__Exercise__.
Lines in the listing below that hold "date" are the ones to copy.

__Data supplied__.

==================================================

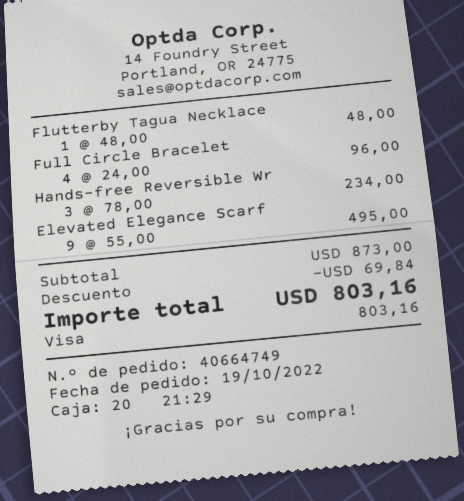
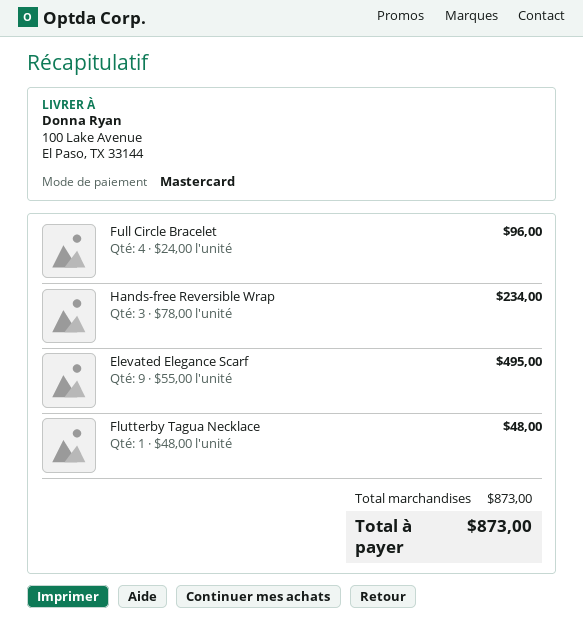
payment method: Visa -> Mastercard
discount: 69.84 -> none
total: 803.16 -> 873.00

==================================================

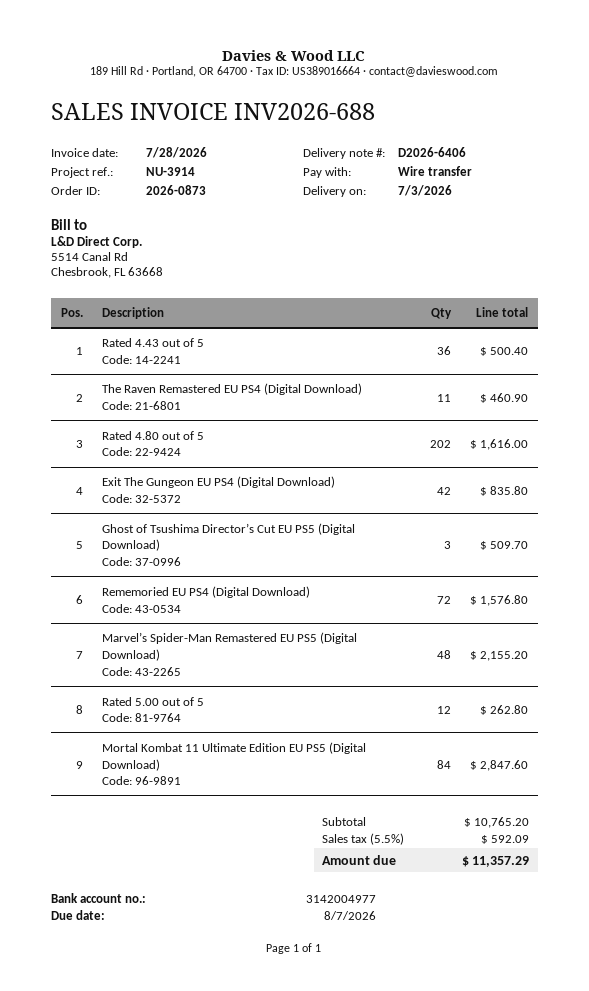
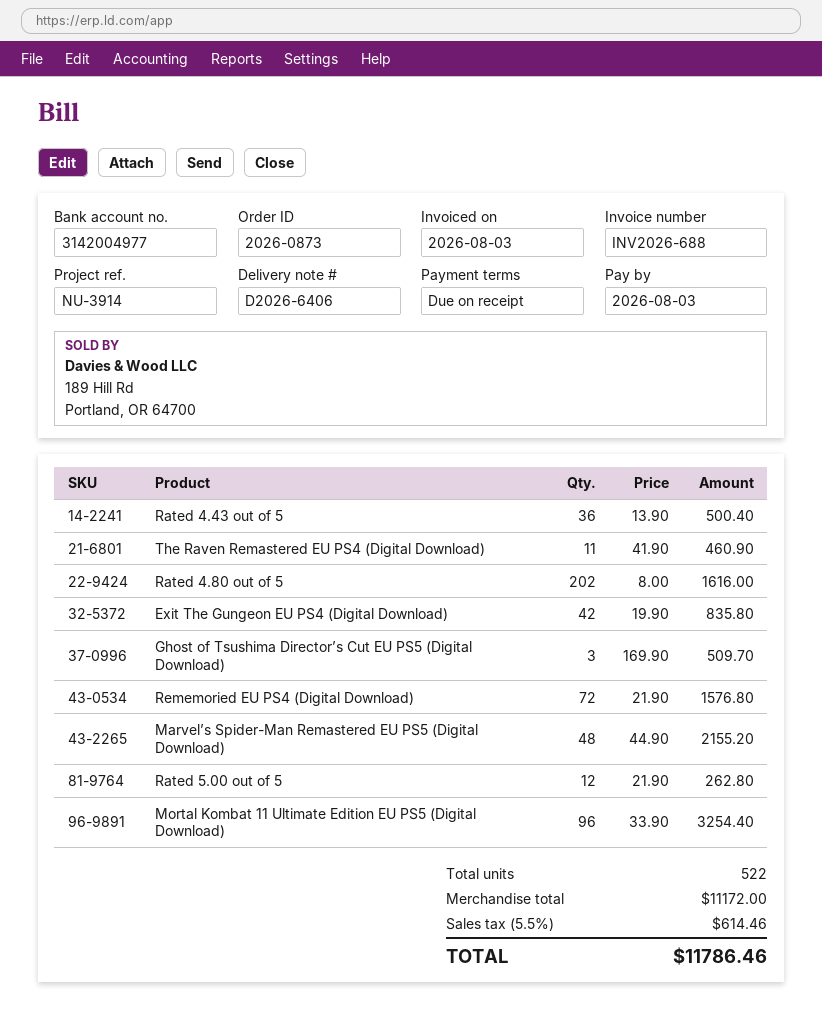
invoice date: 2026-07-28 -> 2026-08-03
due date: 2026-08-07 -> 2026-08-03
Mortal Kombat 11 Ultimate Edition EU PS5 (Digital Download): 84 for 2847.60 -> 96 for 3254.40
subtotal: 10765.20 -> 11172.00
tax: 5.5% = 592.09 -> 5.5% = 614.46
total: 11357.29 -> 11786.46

==================================================

__Answer space__.
invoice date: 2026-07-28 -> 2026-08-03
due date: 2026-08-07 -> 2026-08-03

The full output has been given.